▸ YOUR OBJECTIVE: Whenever a line in the data contains "DroneCAN", show that line.

Before-and-after change records
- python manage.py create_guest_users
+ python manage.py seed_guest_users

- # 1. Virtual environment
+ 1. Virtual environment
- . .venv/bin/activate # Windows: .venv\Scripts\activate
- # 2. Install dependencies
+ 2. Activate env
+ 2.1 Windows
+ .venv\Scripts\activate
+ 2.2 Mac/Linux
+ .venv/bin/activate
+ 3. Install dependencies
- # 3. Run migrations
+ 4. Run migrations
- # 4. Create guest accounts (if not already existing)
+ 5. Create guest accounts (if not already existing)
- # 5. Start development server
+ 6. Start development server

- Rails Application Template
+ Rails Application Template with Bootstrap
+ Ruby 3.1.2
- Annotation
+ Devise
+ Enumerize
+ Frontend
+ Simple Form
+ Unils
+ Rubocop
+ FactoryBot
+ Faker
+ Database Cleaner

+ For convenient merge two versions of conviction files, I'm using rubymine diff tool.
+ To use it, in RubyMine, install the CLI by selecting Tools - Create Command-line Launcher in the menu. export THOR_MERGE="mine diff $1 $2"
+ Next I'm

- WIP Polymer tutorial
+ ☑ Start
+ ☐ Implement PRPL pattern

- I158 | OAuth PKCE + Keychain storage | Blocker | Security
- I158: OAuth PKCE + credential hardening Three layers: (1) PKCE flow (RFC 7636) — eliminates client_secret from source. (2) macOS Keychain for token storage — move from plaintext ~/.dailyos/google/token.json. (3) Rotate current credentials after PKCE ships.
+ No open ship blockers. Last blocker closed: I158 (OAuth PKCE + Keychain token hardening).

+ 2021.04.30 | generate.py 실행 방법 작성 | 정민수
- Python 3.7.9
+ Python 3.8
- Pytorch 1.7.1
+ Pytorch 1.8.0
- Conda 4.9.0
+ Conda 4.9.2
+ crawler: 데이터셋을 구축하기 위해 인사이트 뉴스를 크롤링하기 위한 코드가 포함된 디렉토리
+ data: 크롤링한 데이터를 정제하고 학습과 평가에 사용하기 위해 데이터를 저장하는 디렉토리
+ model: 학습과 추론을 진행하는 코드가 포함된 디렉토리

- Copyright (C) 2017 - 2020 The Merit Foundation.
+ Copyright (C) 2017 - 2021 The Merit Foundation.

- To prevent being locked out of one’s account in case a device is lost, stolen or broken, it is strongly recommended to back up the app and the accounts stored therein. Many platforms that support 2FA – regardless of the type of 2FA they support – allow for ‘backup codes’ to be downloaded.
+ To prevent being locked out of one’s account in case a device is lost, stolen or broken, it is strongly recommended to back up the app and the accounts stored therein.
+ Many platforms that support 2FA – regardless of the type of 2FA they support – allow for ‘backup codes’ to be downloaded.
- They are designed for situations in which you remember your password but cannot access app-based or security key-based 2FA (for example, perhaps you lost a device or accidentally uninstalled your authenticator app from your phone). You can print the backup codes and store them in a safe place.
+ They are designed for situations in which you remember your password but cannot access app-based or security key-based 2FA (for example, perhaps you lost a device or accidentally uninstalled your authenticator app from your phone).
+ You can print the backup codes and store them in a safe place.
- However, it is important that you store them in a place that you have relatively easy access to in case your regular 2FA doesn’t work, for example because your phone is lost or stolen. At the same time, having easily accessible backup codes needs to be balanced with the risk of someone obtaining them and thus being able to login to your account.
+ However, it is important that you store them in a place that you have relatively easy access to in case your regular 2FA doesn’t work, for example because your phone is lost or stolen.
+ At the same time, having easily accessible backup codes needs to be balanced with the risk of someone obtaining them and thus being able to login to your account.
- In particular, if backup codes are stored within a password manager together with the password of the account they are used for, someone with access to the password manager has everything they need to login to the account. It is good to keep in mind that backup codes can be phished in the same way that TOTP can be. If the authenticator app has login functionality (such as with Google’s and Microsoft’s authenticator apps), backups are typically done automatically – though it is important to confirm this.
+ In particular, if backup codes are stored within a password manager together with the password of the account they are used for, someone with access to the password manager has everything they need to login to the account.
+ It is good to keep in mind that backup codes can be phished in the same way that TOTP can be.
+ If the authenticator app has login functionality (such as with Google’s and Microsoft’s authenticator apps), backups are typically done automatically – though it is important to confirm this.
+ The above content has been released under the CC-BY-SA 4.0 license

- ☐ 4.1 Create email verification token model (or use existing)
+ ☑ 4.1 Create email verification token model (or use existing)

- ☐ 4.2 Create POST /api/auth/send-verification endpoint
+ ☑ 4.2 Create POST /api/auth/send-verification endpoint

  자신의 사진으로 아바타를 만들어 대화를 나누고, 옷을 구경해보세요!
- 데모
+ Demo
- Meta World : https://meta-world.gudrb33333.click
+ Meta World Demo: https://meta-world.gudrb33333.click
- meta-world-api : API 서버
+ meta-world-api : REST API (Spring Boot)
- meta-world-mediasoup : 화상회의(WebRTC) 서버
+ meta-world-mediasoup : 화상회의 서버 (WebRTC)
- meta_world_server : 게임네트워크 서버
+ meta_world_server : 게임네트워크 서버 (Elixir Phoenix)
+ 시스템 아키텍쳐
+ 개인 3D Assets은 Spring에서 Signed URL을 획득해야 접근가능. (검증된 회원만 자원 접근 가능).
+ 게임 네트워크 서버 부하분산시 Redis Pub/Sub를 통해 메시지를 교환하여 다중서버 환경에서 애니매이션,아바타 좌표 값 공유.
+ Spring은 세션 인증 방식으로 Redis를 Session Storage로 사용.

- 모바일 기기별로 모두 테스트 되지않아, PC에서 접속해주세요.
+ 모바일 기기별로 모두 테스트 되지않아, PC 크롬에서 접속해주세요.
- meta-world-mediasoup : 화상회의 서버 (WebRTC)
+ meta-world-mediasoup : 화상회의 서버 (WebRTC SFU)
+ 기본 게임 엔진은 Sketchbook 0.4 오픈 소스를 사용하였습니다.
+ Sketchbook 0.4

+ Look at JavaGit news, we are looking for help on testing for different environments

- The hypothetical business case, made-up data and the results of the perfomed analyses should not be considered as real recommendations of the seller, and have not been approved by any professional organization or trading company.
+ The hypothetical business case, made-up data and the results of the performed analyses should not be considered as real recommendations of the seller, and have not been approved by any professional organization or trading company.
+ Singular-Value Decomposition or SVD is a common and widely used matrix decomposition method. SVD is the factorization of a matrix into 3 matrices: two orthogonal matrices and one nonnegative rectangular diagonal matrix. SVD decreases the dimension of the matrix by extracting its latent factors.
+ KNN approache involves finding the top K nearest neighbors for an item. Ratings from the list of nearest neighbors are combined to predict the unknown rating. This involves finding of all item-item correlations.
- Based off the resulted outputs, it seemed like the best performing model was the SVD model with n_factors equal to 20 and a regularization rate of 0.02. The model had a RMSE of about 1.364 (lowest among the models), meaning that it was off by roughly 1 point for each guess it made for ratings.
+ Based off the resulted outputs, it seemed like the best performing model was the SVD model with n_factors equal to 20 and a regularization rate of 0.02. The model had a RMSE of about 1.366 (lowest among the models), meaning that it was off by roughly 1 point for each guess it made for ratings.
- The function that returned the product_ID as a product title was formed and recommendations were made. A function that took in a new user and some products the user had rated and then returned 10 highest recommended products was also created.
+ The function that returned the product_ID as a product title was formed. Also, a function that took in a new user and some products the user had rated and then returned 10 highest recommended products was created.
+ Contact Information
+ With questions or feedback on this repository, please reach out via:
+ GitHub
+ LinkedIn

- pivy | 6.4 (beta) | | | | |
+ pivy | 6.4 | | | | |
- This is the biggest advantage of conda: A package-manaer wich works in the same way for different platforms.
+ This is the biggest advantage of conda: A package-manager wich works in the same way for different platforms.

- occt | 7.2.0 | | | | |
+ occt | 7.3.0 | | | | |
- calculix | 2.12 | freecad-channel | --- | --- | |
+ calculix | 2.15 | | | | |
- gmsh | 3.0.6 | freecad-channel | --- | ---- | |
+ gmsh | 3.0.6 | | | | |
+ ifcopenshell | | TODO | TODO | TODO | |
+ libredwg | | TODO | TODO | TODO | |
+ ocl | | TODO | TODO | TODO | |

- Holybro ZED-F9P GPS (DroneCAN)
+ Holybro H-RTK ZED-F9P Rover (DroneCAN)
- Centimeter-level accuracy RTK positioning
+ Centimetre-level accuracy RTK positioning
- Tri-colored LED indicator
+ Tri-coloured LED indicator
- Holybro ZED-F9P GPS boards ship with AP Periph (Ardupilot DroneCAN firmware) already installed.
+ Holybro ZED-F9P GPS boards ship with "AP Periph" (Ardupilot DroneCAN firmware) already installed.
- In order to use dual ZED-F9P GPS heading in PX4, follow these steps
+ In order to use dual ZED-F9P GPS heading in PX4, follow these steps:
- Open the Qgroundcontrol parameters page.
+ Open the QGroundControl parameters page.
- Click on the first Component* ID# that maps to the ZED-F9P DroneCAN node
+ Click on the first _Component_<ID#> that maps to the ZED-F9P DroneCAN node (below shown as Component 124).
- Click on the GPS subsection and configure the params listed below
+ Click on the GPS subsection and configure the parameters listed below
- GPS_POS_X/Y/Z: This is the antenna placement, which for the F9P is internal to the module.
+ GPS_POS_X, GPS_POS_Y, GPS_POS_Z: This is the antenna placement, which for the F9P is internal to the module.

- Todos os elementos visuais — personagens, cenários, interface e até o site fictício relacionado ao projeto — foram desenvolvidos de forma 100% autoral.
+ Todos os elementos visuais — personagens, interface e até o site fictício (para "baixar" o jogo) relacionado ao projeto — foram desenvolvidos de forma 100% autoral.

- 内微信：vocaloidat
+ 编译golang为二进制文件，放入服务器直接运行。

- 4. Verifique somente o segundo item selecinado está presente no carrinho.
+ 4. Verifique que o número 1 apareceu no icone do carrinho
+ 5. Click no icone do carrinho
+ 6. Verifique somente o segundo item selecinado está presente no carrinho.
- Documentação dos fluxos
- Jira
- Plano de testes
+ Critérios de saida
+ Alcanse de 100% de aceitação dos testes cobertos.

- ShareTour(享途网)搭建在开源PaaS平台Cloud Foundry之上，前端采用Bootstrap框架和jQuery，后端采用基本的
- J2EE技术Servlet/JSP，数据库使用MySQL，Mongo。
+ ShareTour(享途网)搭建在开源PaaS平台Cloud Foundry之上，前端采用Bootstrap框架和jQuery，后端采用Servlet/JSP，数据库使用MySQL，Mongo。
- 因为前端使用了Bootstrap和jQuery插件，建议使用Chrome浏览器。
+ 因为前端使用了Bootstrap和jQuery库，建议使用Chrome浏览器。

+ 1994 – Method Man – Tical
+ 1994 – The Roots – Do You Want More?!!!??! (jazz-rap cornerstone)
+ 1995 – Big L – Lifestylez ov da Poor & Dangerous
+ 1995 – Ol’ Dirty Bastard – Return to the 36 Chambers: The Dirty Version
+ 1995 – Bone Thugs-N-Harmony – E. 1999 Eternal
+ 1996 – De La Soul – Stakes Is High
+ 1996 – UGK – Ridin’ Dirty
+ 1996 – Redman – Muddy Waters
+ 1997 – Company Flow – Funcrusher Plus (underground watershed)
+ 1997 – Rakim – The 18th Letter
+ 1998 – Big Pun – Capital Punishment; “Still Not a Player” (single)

▸ WRITTEN SOLUTION:
- Holybro ZED-F9P GPS (DroneCAN)
+ Holybro H-RTK ZED-F9P Rover (DroneCAN)
- Holybro ZED-F9P GPS boards ship with AP Periph (Ardupilot DroneCAN firmware) already installed.
+ Holybro ZED-F9P GPS boards ship with "AP Periph" (Ardupilot DroneCAN firmware) already installed.
- Click on the first Component* ID# that maps to the ZED-F9P DroneCAN node
+ Click on the first _Component_<ID#> that maps to the ZED-F9P DroneCAN node (below shown as Component 124).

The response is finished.